Last Updated on October 31, 2024 by Editorial Team

Author(s): Serj Smorodinsky

Originally published on Towards AI.

`deepeval` helped me uncover what is the real source of Beyonce’s depression

Long Story Short

If you’re looking to catch LLM hallucinations — output that introduces information not present in the input — you can use DeepEval’s Faithfulness metric. I tested it on 100 samples from the SQuAD2 dataset and achieved 100% accuracy. This served as a crucial validation step, like a litmus test, before diving into more detailed analysis.

I wanted to find out how accurate is the process of LLM evaluation by a framework, I wanted to evaluate LLM evaluation.

Join me through this journey to find out the ins and outs of LLM evaluation.

Content

Hardship and metrics of evaluating text
Why use deepeval
What is deepeval
How to use deepeval for detecting hallucinations?
Evaluating deepeval (Rabbit hole)
How to run evaluation on SQUAD2
SQUAD2 evaluation results analysis
Which metric to use?
Summary

This is a unique post containing video streams for additional references

Part of my passion is showing how the “sausage is made”. I have links to my streaming sessions throughout the blog.

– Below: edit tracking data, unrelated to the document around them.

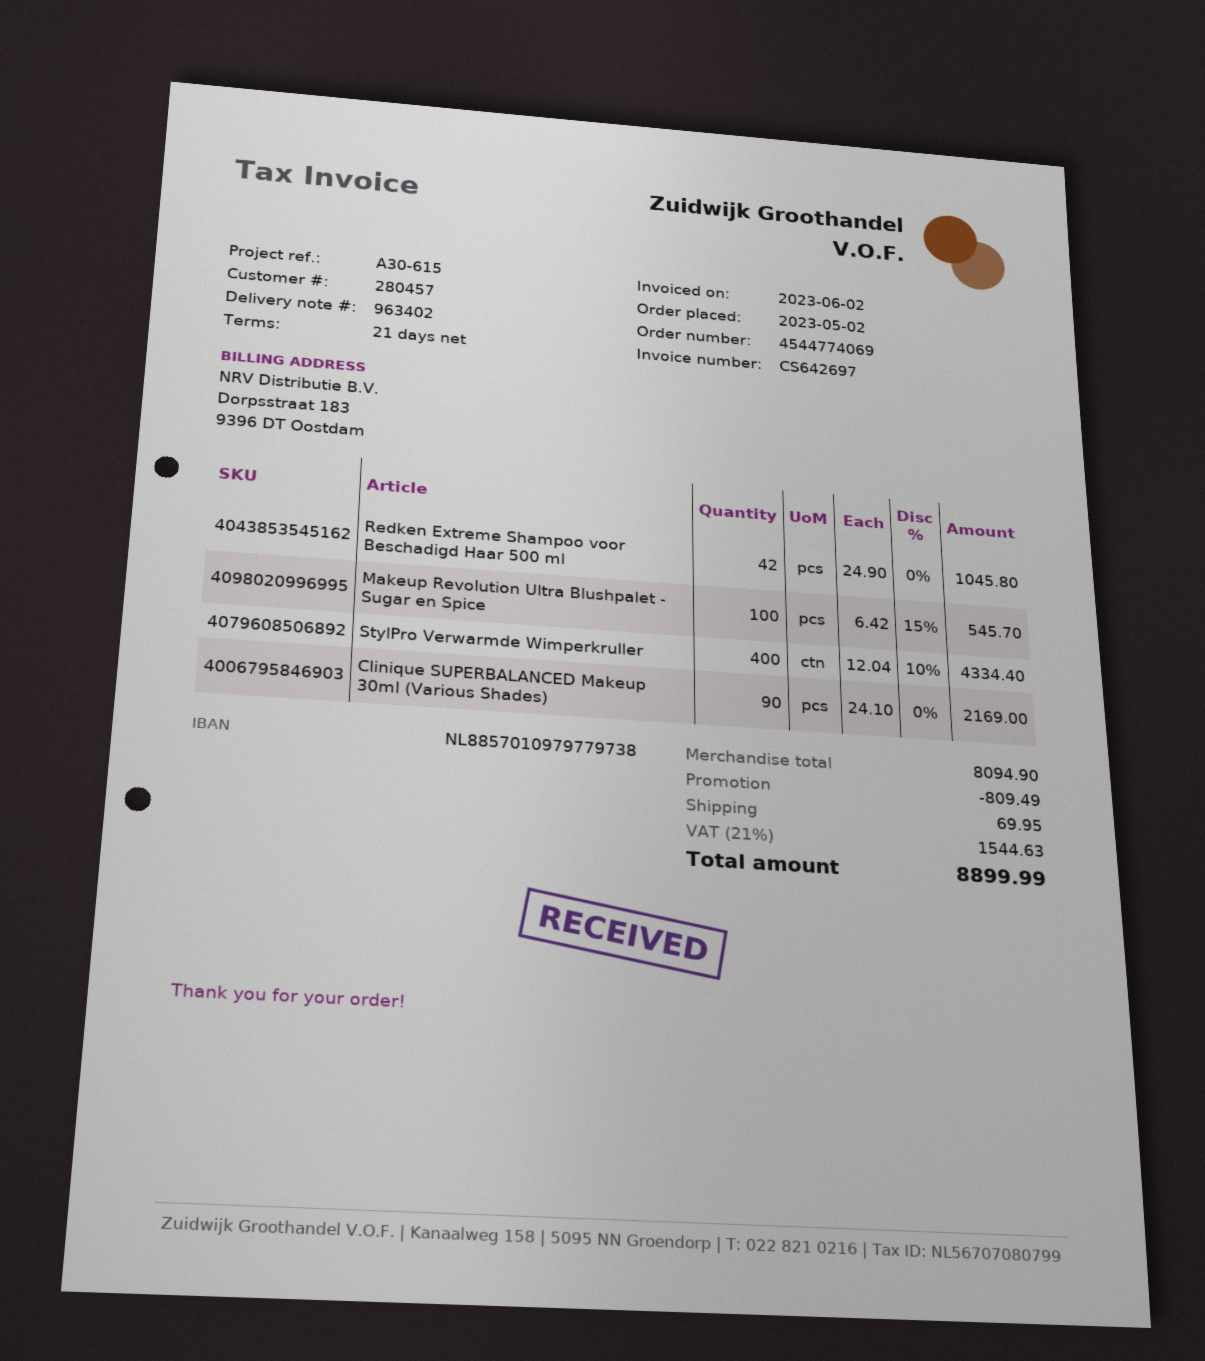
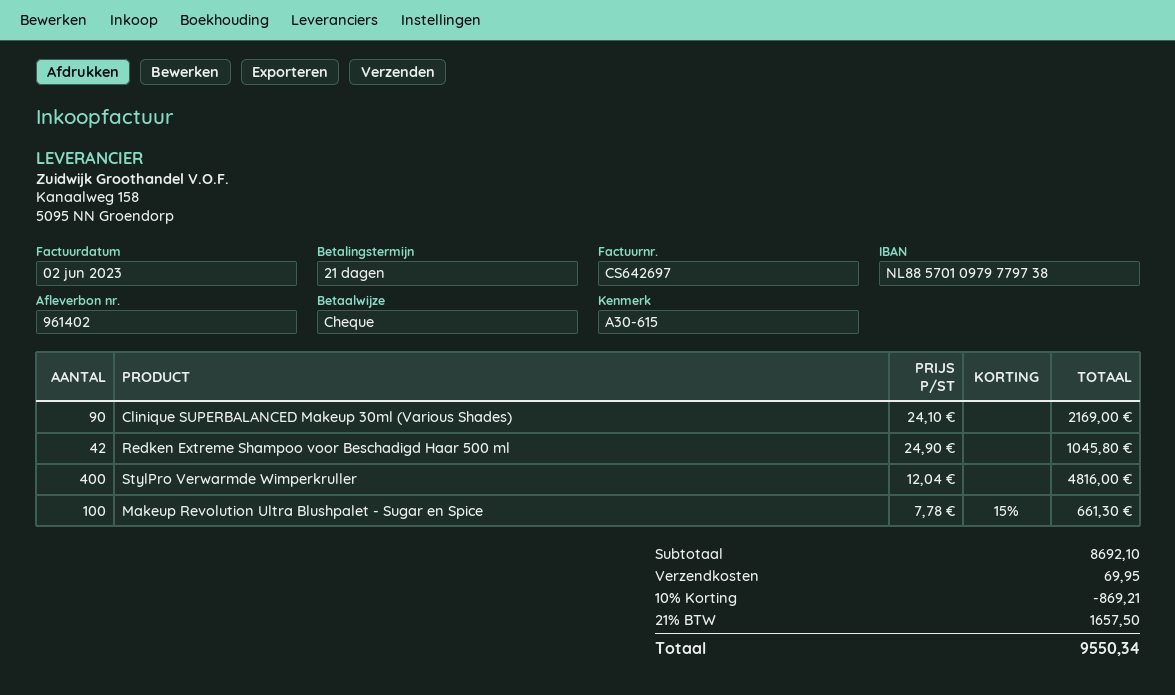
delivery note number: 963402 -> 961402
Makeup Revolution Ultra Blushpalet - Sugar en Spice: 100 x 6.42 - 15% = 545.70 -> 100 x 7.78 - 15% = 661.30
StylPro Verwarmde Wimperkruller: 400 x 12.04 - 10% = 4334.40 -> 400 x 12.04 = 4816.00
subtotal: 8094.90 -> 8692.10
discount: 809.49 -> 869.21
tax: 21% = 1544.63 -> 21% = 1657.50
total: 8899.99 -> 9550.34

If you enjoy them please subscribe to the YouTube channel and follow me on Twitch. This will grow my motivation to continue creating and releasing additional material.

Why use deepeval — Hardships of text evaluation

If you want to watch a clip instead of reading — here’s the link, watch out I’m wearing a cap.

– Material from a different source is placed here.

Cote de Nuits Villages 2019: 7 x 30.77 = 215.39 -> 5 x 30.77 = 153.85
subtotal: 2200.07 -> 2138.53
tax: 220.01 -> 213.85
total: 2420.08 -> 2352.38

Generated text is hard to test and evaluate. Nowdays, generated text is often called LLM output, but that doesn’t have to be the case. But I digress.

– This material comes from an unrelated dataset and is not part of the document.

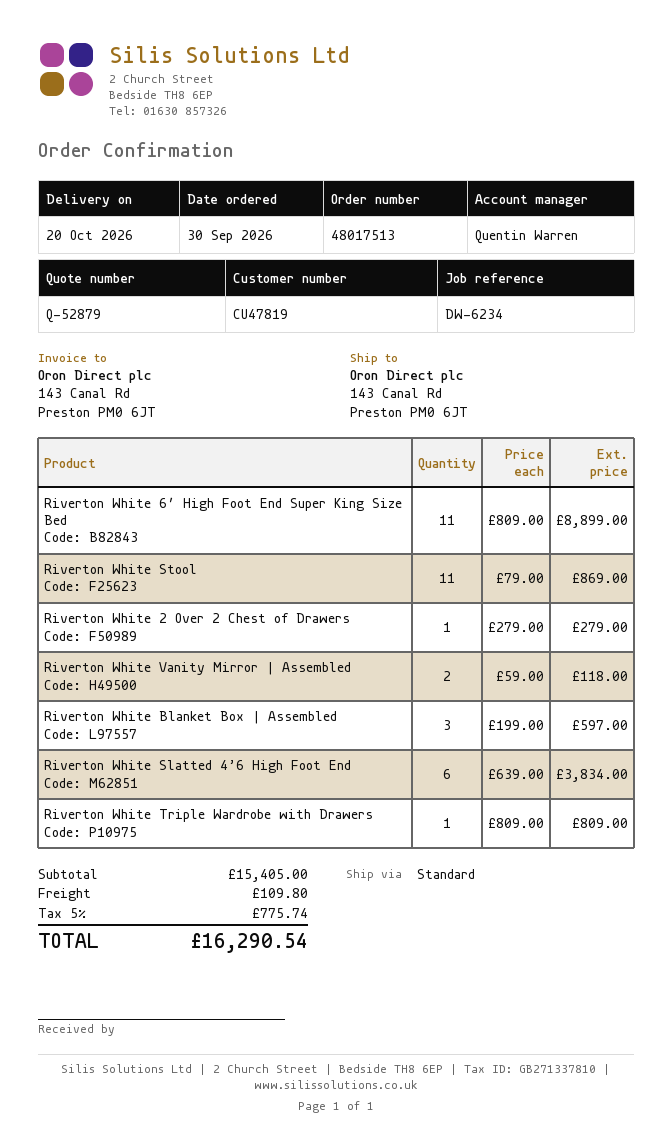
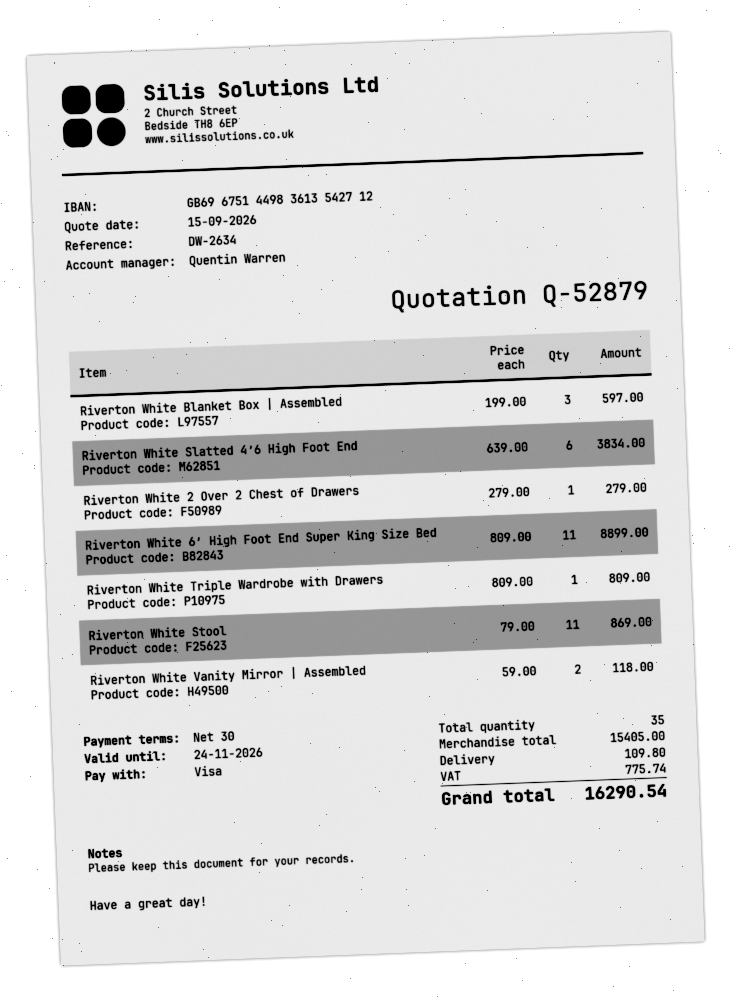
reference: DW-6234 -> DW-2634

Generated text is hard to test and evaluate, unlike a classification task that the success is quantifiable, a good summary doesn’t have clear properties to judge on.

For example, if I’m writing a summary about Fellowship Of The Ring,

should it contain the amazing Tom Bombadil character or not?

Peter Jackson decided otherwise, deleting that book scene from his script.

Is his script not a good summary?

If the summary needs to be exhaustive or complete then yes, the script fails to do that.

But how does this omission effects the score? If only 1 fact was omitted and 99 others were kept, then the completeness or summarization coverage score should be 99/100. Lets say that the script had an alien invasion in to Valinor. This does not align with the original script, hence it is a hallucination, or it is not faithful with the original script.

If you would want to have specific tests to catch these errors, how would you go about it? You would probably need to write a set of prompts, call an LLM, save the predictions and go over them. Or go the manual route, annotate groundtruth and check its distance for the predictions.

Well it’s your lucky day, lets see how we can use the deepeval framework to test these metrics and others.

What is Deepeval

The deepeval team have implemented these metrics in a unit test like interface which is really easy to use, hiding all of the messy details (you can always peek in the sources and check the prompts and implementation).

Example of a context and Q&A

Beyoncé Giselle Knowles-Carter (/biːˈjɒnseɪ/ bee-YON-say) (born September 4, 1981) is an American singer, songwriter, record producer and actress. Born and raised in Houston, Texas, she performed in various singing and dancing competitions as a child, and rose to fame in the late 1990s as lead singer of R&B girl-group Destiny’s Child. Managed by her father, Mathew Knowles, the group became one of the world’s best-selling girl groups of all time. Their hiatus saw the release of Beyoncé’s debut album, Dangerously in Love (2003), which established her as a solo artist worldwide, earned five Grammy Awards and featured the Billboard Hot 100 number-one singles “Crazy in Love” and “Baby Boy”.

Question: when did Beyonce start becoming popular?

Answer: in the late 1990s

Lets test this answer with Deepeval

Faithfulness metric documentation

from deepeval import evaluate
from deepeval.metrics import FaithfulnessMetric
from deepeval.test_case import LLMTestCase

# Replace this with the actual output from your LLM application
actual_output = "in the late 1990s"
# Replace this with the actual retrieved context from your RAG pipeline
retrieval_context = ['''Beyoncé Giselle Knowles-Carter (/biːˈjɒnseɪ/ bee-YON-say) (born September 4, 1981) is an American singer, songwriter, record producer and actress. Born and raised in Houston, Texas, she performed in various singing and dancing competitions as a child, and rose to fame in the late 1990s as lead singer of R&B girl-group Destiny's Child. Managed by her father, Mathew Knowles, the group became one of the world's best-selling girl groups of all time. Their hiatus saw the release of Beyoncé's debut album, Dangerously in Love (2003), which established her as a solo artist worldwide, earned five Grammy Awards and featured the Billboard Hot 100 number-one singles "Crazy in Love" and "Baby Boy".''']
metric = FaithfulnessMetric(
 threshold=0.7,
 model="gpt-4",
 include_reason=True
)
test_case = LLMTestCase(
 input="when did Beyonce start becoming popular?",
 actual_output=actual_output,
 retrieval_context=retrieval_context
)
evaluate([test_case], [metric])

Code Breakdown

There are two main classes in this code: LLMTestCase and FaithfulnessMetric

Deepeval chose to decouple the inputs from the actual test in order to allow defining many different metrics based on the same input.

There are many other metrics to choose from, I will mention them later on in this post.

How to use Deepeval to catch LLM hallucinations?

Here’s my second installment of the saga, if you rather watch YouTube, here’s the link.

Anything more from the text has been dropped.